When running the following df.to_csv()
line as part of a multiprocessing
process:
filtered_chunk.to_csv(os.path.join(output_dir, "filtered_{}".format(csv_filename)), mode='a+')
I get the following error. I can't figure out what the issue is (the snippet below is for one multiprocessing
process):
Process ForkPoolWorker-13:
Traceback (most recent call last):
File "/home/User1/miniconda3/envs/part_ii_dev-conda/lib/python3.8/multiprocessing/process.py", line 315, in _bootstrap
File "/home/User1/miniconda3/envs/part_ii_dev-conda/lib/python3.8/multiprocessing/process.py", line 108, in run
File "/home/User1/miniconda3/envs/part_ii_dev-conda/lib/python3.8/multiprocessing/pool.py", line 109, in worker
<insert stacktrace for code I wrote...>
filtered_chunk.to_csv(os.path.join(output_dir, "filtered_{}".format(csv_filename)), mode='a+')
File "/home/User1/miniconda3/envs/part_ii_dev-conda/lib/python3.8/site-packages/pandas/core/generic.py", line 3170, in to_csv
File "/home/User1/miniconda3/envs/part_ii_dev-conda/lib/python3.8/site-packages/pandas/io/formats/csvs.py", line 185, in save
File "/home/User1/miniconda3/envs/part_ii_dev-conda/lib/python3.8/site-packages/pandas/io/common.py", line 418, in get_handle
File "<frozen importlib._bootstrap>", line 991, in _find_and_load
File "<frozen importlib._bootstrap>", line 971, in _find_and_load_unlocked
File "<frozen importlib._bootstrap>", line 914, in _find_spec
File "<frozen importlib._bootstrap_external>", line 1342, in find_spec
File "<frozen importlib._bootstrap_external>", line 1314, in _get_spec
File "<frozen importlib._bootstrap_external>", line 1443, in find_spec
File "<frozen importlib._bootstrap_external>", line 1483, in _fill_cache
OSError: [Errno 127] Key has expired: '/home/User1/miniconda3/envs/part_ii_dev-conda/lib/python3.8'
After every process fails with the stacktrace above, I get a Bus error (core dumped)
printout.
"Key has expired" makes me think of something that requires verification or provides time-limited access (file pointers? keys/tickets to access a server?).
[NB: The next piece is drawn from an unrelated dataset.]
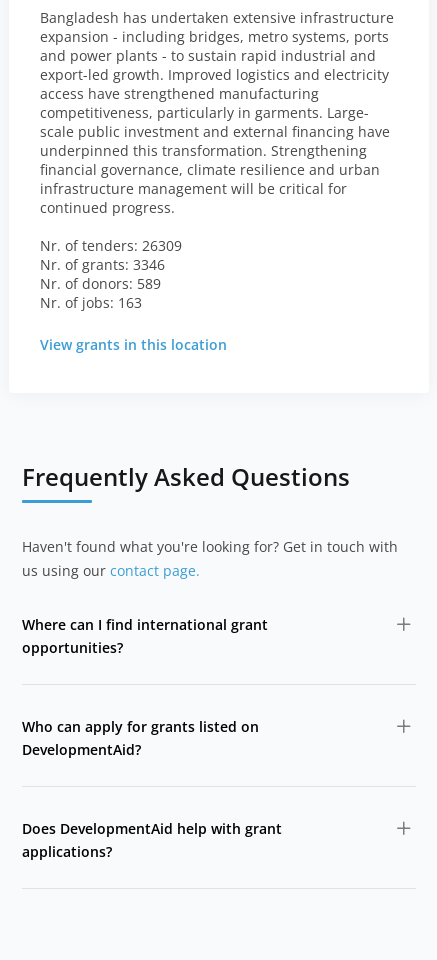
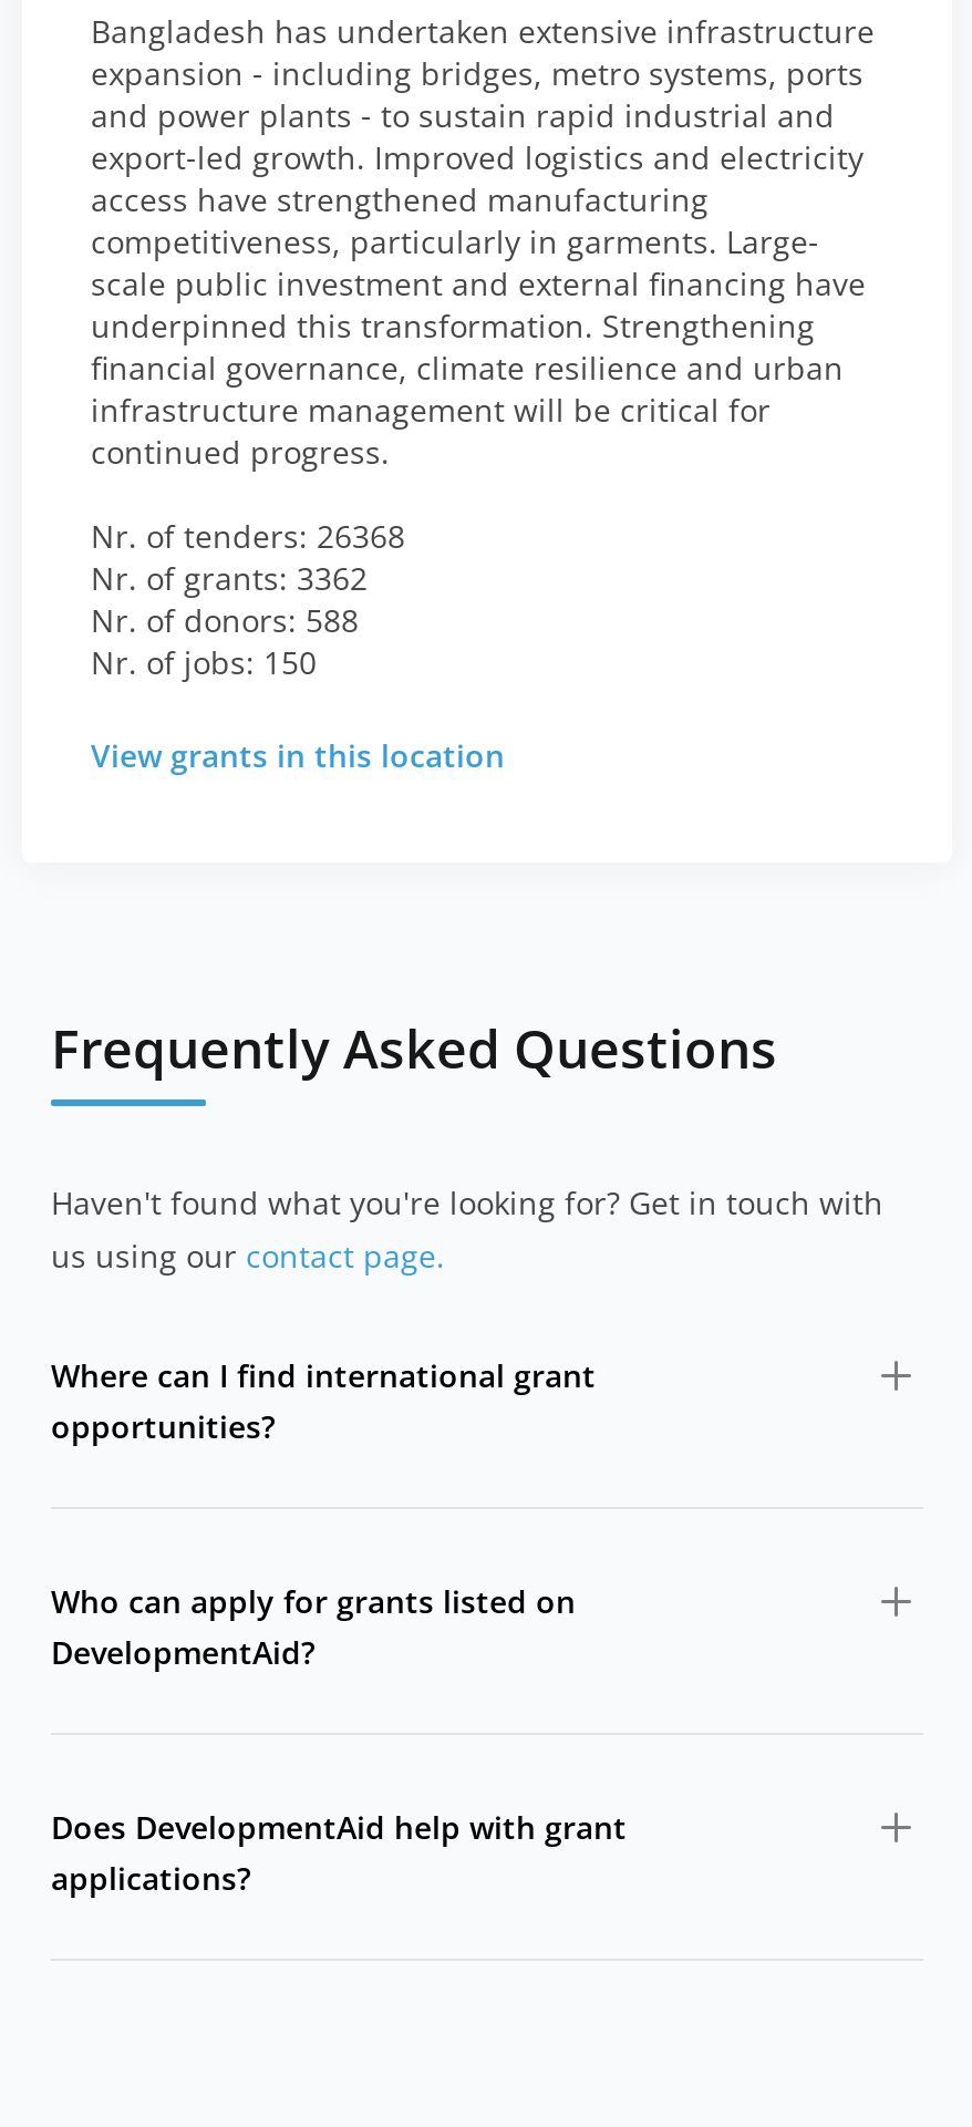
[40,236,182,255] Nr. of tenders: 26309 -> [91,515,405,557] Nr. of tenders: 26368
[40,255,165,274] Nr. of grants: 3346 -> [91,557,368,599] Nr. of grants: 3362
[40,274,161,293] Nr. of donors: 589 -> [91,599,359,641] Nr. of donors: 588
[40,293,142,312] Nr. of jobs: 163 -> [91,641,317,683] Nr. of jobs: 150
I ran the script in a tmux
session on a server, so I don't think access to the server would've been an issue (some googling of error 127 pointed me to mounting issues but I don't think that's an issue here). Since the script failed at the get_handle
method with basically returns a file handle, file pointers seems to be the problem but I'm not sure why.
If it helps, I'm using multiprocessing
to parallelise a function, but different processes write to different csv files, so that shouldn't be an issue here.